You focus on coping. If you could just get a little better, you could keep your job. If you continue to work out, maybe, on good days, you will still be able to hold your grandchildren. You try various pain medicines, often taking two together, but nothing works for very long. Your body rapidly adapts to new drugs and renders them ineffective. Maybe, in the middle of the night, you wake your spouse and ask him to walk the floor with you. If you have no spouse, your thoughts may drift to suicide. Research shows that nearly every fibromyalgia patient considers suicide at one point or another. The suicide rate among fibromyalgia patients is high. In fact, two clients of Dr. Kevorkian were fibromyalgia patients. You don’t want to die, of course. You just want the pain to stop because it’s unbearable. You remind yourself tomorrow may be better. It often is. So I could trace the last five years of this unknown woman’s life by the books she had ordered. It took me about 30 minutes of skimming, however, before I added it all up: the books, the estate sale, the sad face of the woman who spoke to me. I wondered if she had committed suicide. My curiosity brought me back the next day. As I stood in front of the book rack, the door swung open and the same sad-faced woman appeared. I asked, “The woman who lived here, did she go to a nursing home?”
“No. She died.”
“How old was she?” I asked.
“Fifty-six.” My age, exactly.
“How did she die?” It was a rude question, I knew. I just felt like I had to know.
“We don’t really know,” she said. “Her heart stopped.” She busied herself momentarily with arranging some articles for sale.
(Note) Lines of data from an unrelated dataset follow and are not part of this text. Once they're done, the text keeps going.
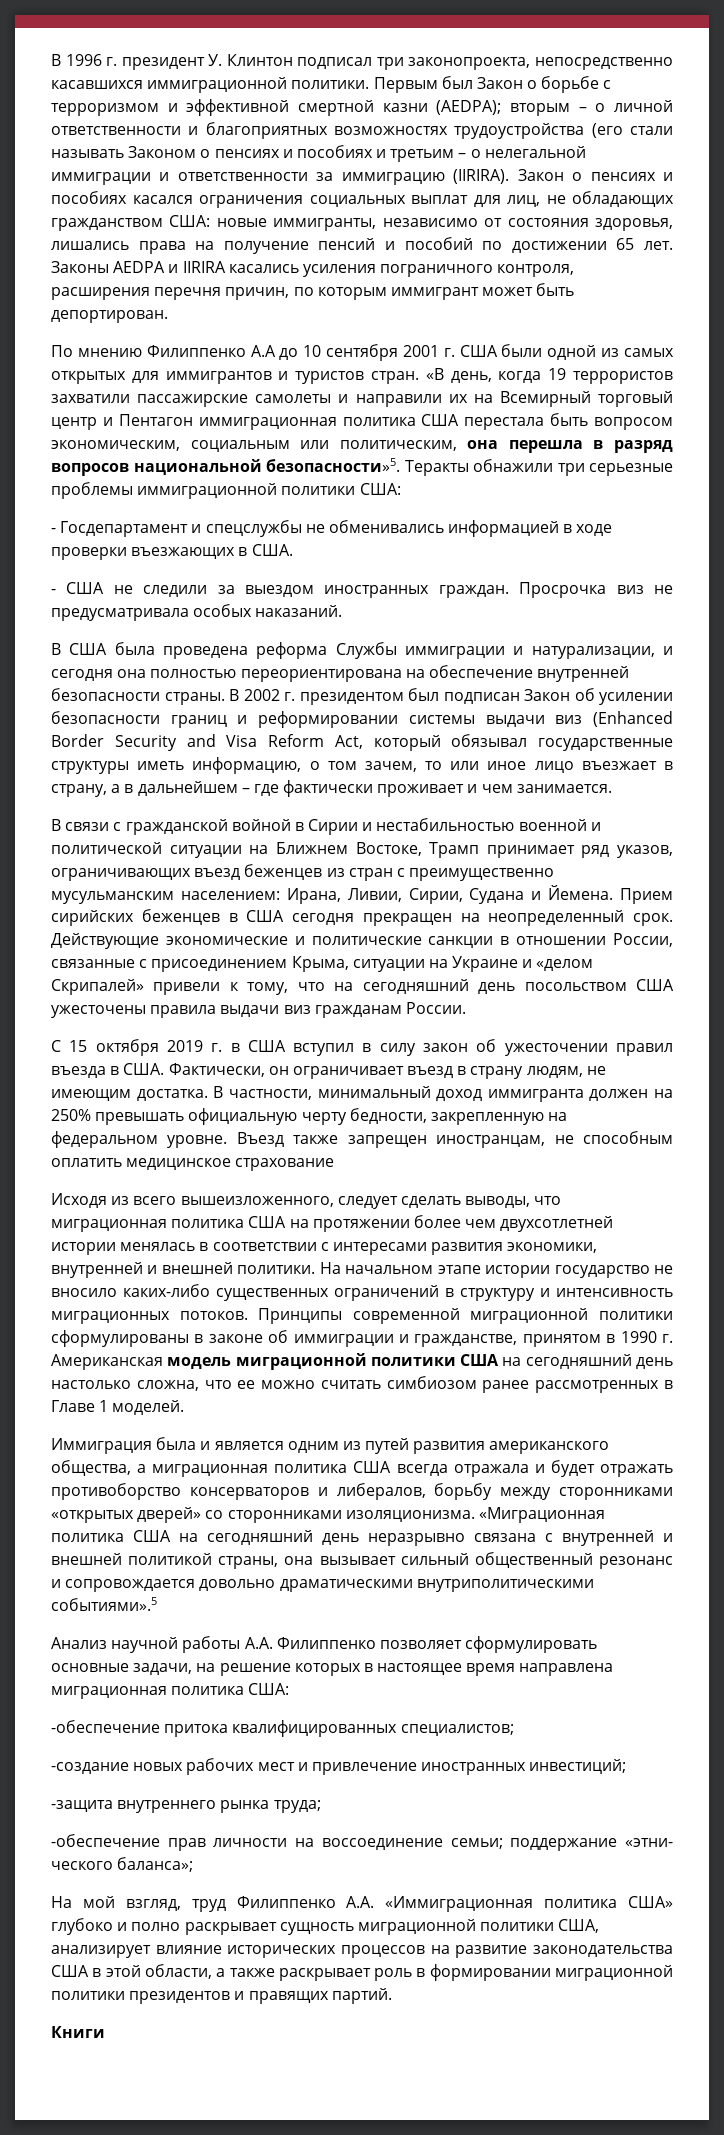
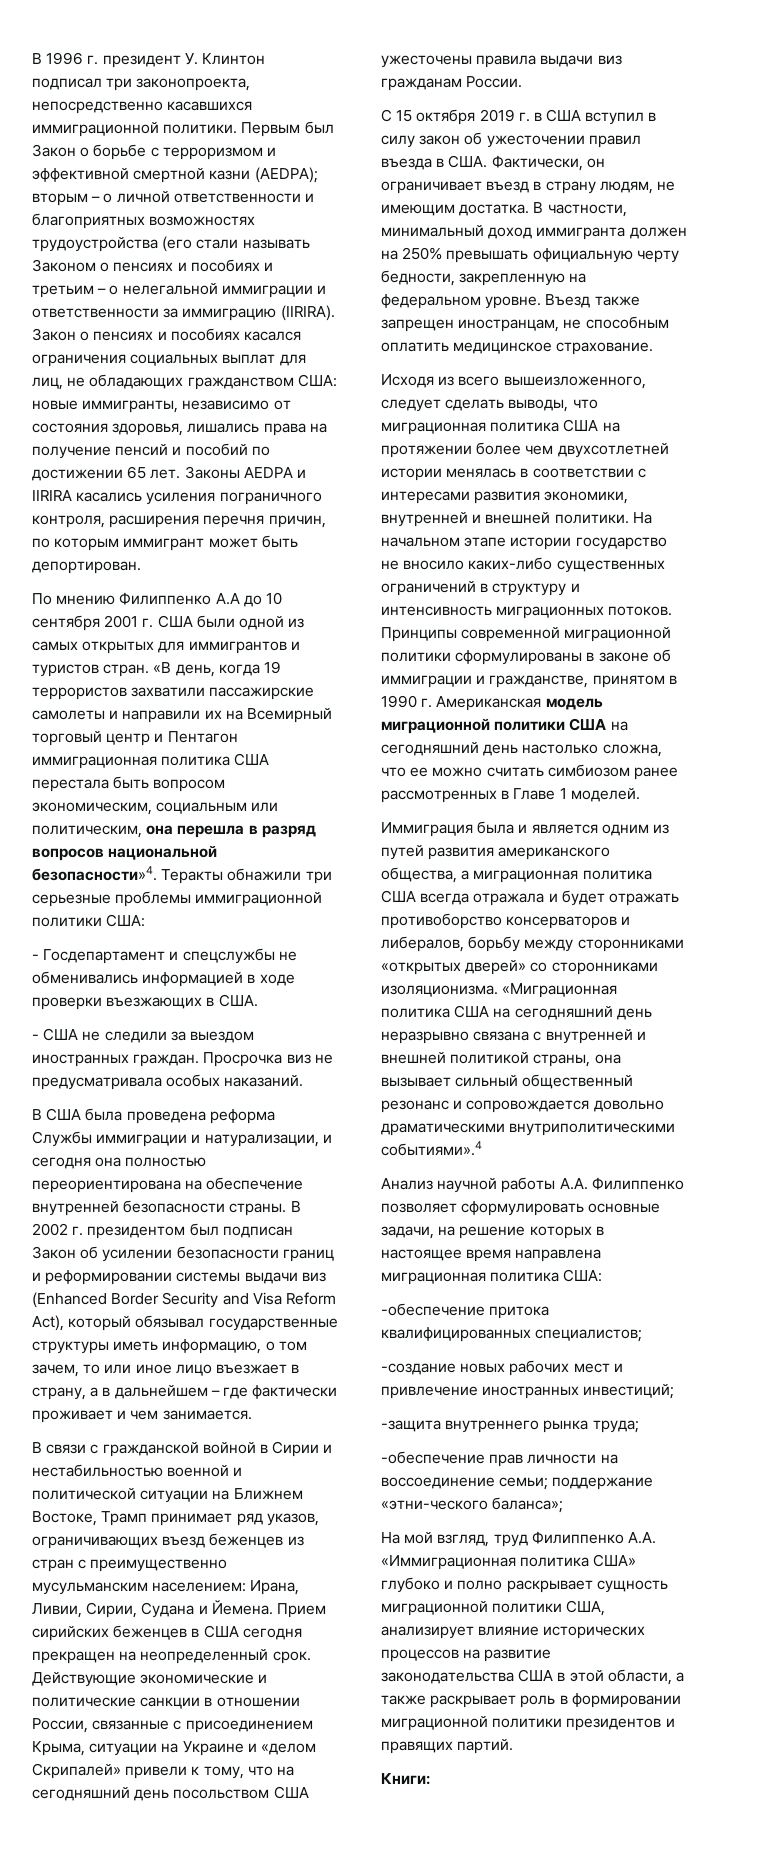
- «В день, когда 19 террористов захватили пассажирские самолеты и направили их на Всемирный торговый центр и Пентагон иммиграционная политика США перестала быть вопросом экономическим, социальным или политическим, она перешла в разряд вопросов национальной безопасности»5.
+ «В день, когда 19 террористов захватили пассажирские самолеты и направили их на Всемирный торговый центр и Пентагон иммиграционная политика США перестала быть вопросом экономическим, социальным или политическим, она перешла в разряд вопросов национальной безопасности»4.
- В 2002 г. президентом был подписан Закон об усилении безопасности границ и реформировании системы выдачи виз (Enhanced Border Security and Visa Reform Act, который обязывал государственные структуры иметь информацию, о том зачем, то или иное лицо въезжает в страну, а в дальнейшем – где фактически проживает и чем занимается.
+ В 2002 г. президентом был подписан Закон об усилении безопасности границ и реформировании системы выдачи виз (Enhanced Border Security and Visa Reform Act), который обязывал государственные структуры иметь информацию, о том зачем, то или иное лицо въезжает в страну, а в дальнейшем – где фактически проживает и чем занимается.
- Въезд также запрещен иностранцам, не способным оплатить медицинское страхование
+ Въезд также запрещен иностранцам, не способным оплатить медицинское страхование.
- «Миграционная политика США на сегодняшний день неразрывно связана с внутренней и внешней политикой страны, она вызывает сильный общественный резонанс и сопровождается довольно драматическими внутриполитическими событиями».5
+ «Миграционная политика США на сегодняшний день неразрывно связана с внутренней и внешней политикой страны, она вызывает сильный общественный резонанс и сопровождается довольно драматическими внутриполитическими событиями».4
- -обеспечение прав личности на воссоединение семьи; поддержание «этни- ческого баланса»;
+ -обеспечение прав личности на воссоединение семьи; поддержание «этни-ческого баланса»;
- Книги
+ Книги:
Then, after a long pause, she added: “We’re still waiting for the toxicology tests. The doctors had her on all sorts of pills. She might have just gotten confused, you know.” I did know. I had prescriptions in my medicine cabinet for five kinds of pain relievers, two brands of sleeping pills, tranquilizers, muscle relaxants, and an antidepressant. Just six weeks ago I had been bed-ridden, with a pain level of 8 or 9. My husband was out of town. The best part of my day was when I took my sleeping meds at night and knocked myself out. And several times when I held my sleeping pills in my hand, I had wondered how many it would take to kill me. So now I wondered if this woman who was both a stranger and a sister to me had been confused and taken too many pills, if she had taken them deliberately, or even if her heart had stopped from a heart attack from the stress of too much pain for too long. I felt sure that fibromyalgia had killed her. As I stood on the sloping porch, next to a table with electric massagers and tiny aromatherapy bottles and exotic vitamin treatments and meditation tapes, I felt a terrible sense of loss and a significant anger at the medical profession, especially general practitioners who see fibromyalgia patients every day, but often fail to diagnose the syndrome or refer patients to appropriate experts who might help them.